Saturday, 28 February 2026

Day 9 - Winter in Japan for Bird's Wildlife & Nature - 13th February 2026

Our earliest rise yet and we headed out in the dark at 0530 in a very still -8c.  The temperature quickly fell away as we headed towards the famous Otowa Bridge and by the time we arrived it was -18c and the most perfect morning imaginable for visiting this iconic spot to watch the Red-crowned Cranes wake from their roost in the steaming waters of the River Setsuri.


I had warned the crew about it being a bit of a bun fight on the bridge itself but some of us had a height advantage over the majority of the Chinese photographers and managed to make room in front for those amongst us of a shorter stature.

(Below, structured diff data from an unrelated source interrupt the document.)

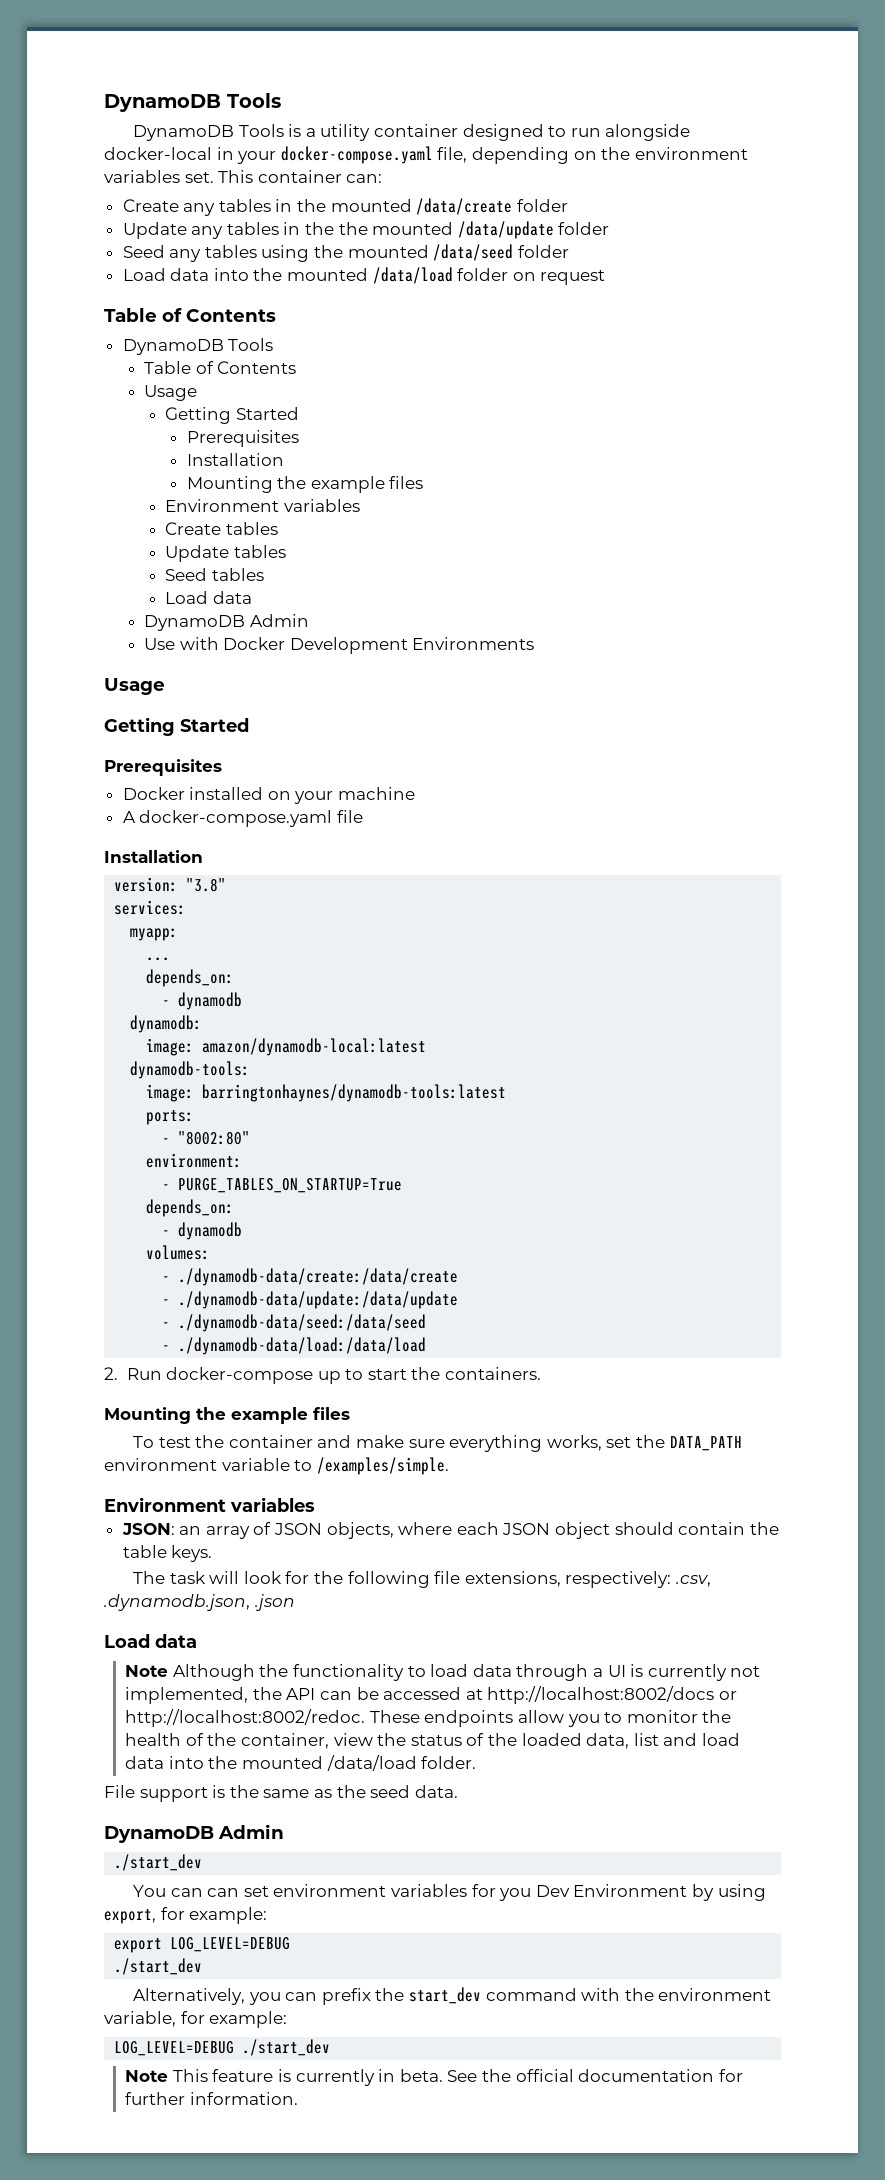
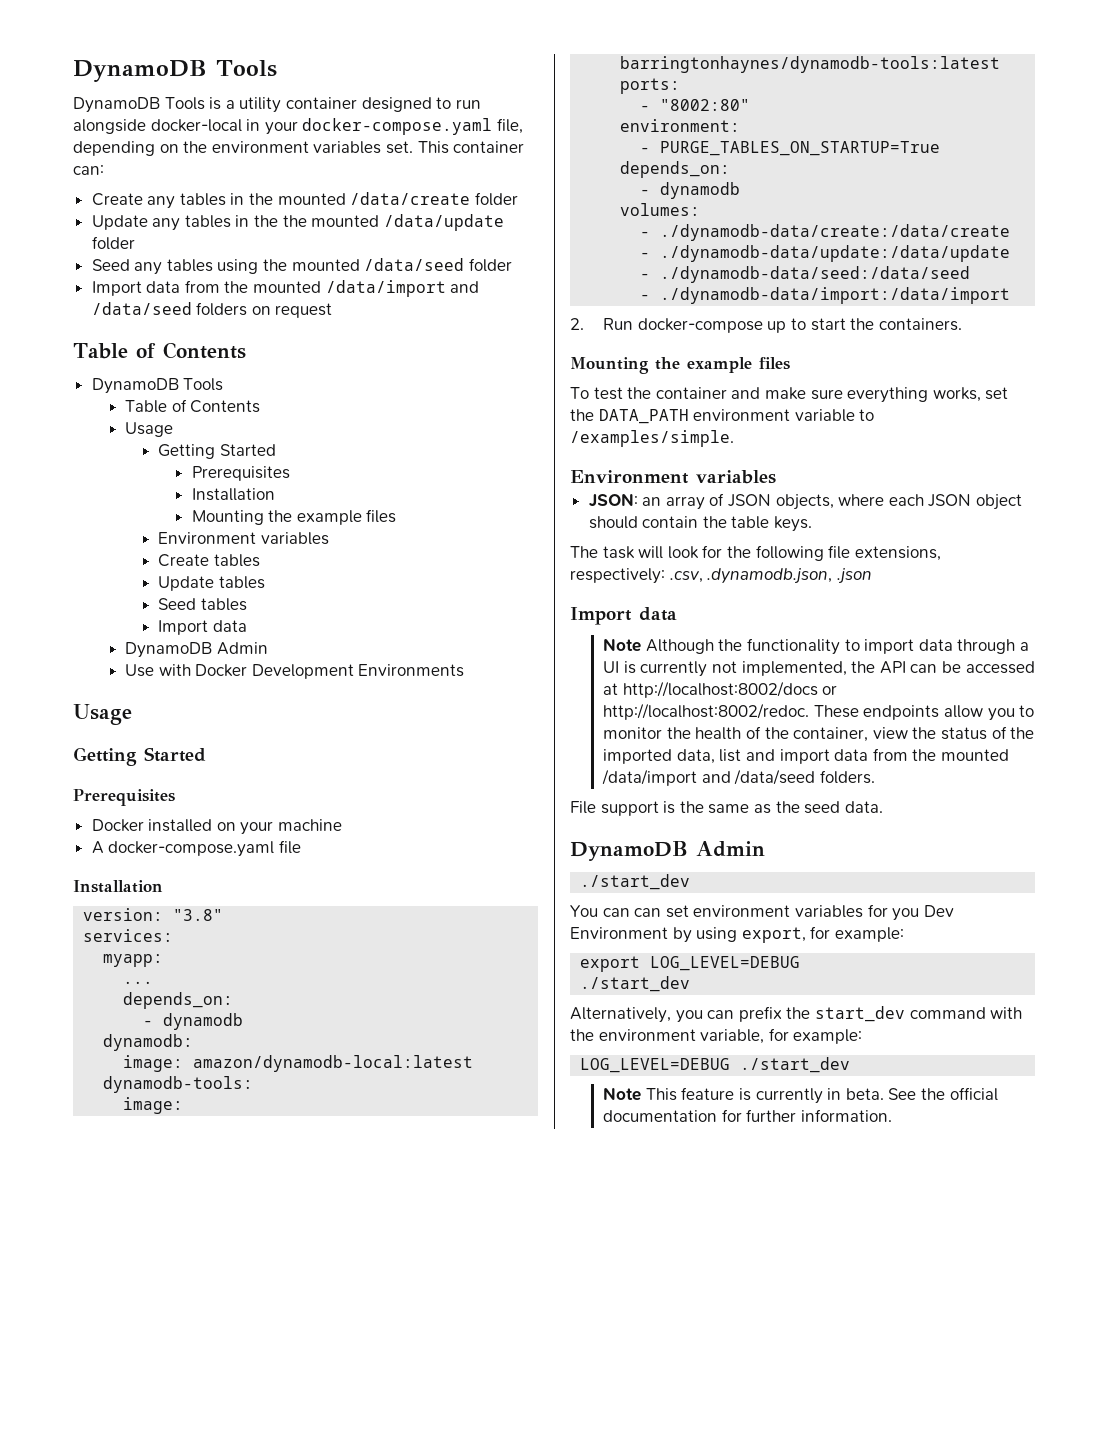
- Load data into the mounted /data/load folder on request
+ Import data from the mounted /data/import and /data/seed folders on request
  Seed tables
- Load data
+ Import data
- - ./dynamodb-data/load:/data/load
+ - ./dynamodb-data/import:/data/import
  The task will look for the following file extensions, respectively: .csv, .dynamodb.json, .json
- Load data
+ Import data
- Note Although the functionality to load data through a UI is currently not implemented, the API can be accessed at http://localhost:8002/docs or http://localhost:8002/redoc.
+ Note Although the functionality to import data through a UI is currently not implemented, the API can be accessed at http://localhost:8002/docs or http://localhost:8002/redoc.
- These endpoints allow you to monitor the health of the container, view the status of the loaded data, list and load data into the mounted /data/load folder.
+ These endpoints allow you to monitor the health of the container, view the status of the imported data, list and import data from the mounted /data/import and /data/seed folders.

Several Cranes were quite close and paddled in the shallows with Goosanders and Little Grebes for company and bugling could be heard from the larger party further back in the rising vapours.  The numbingly cold temperature was causing icicles to form in my beard and on my eyelashes but it was such a magical morning with the sun starting to peek through and causing the ice crystal encrusted trees to quite literally twinkle.  Another party of Cranes were already out in the adjacent fields but some of them had gone back to sleep.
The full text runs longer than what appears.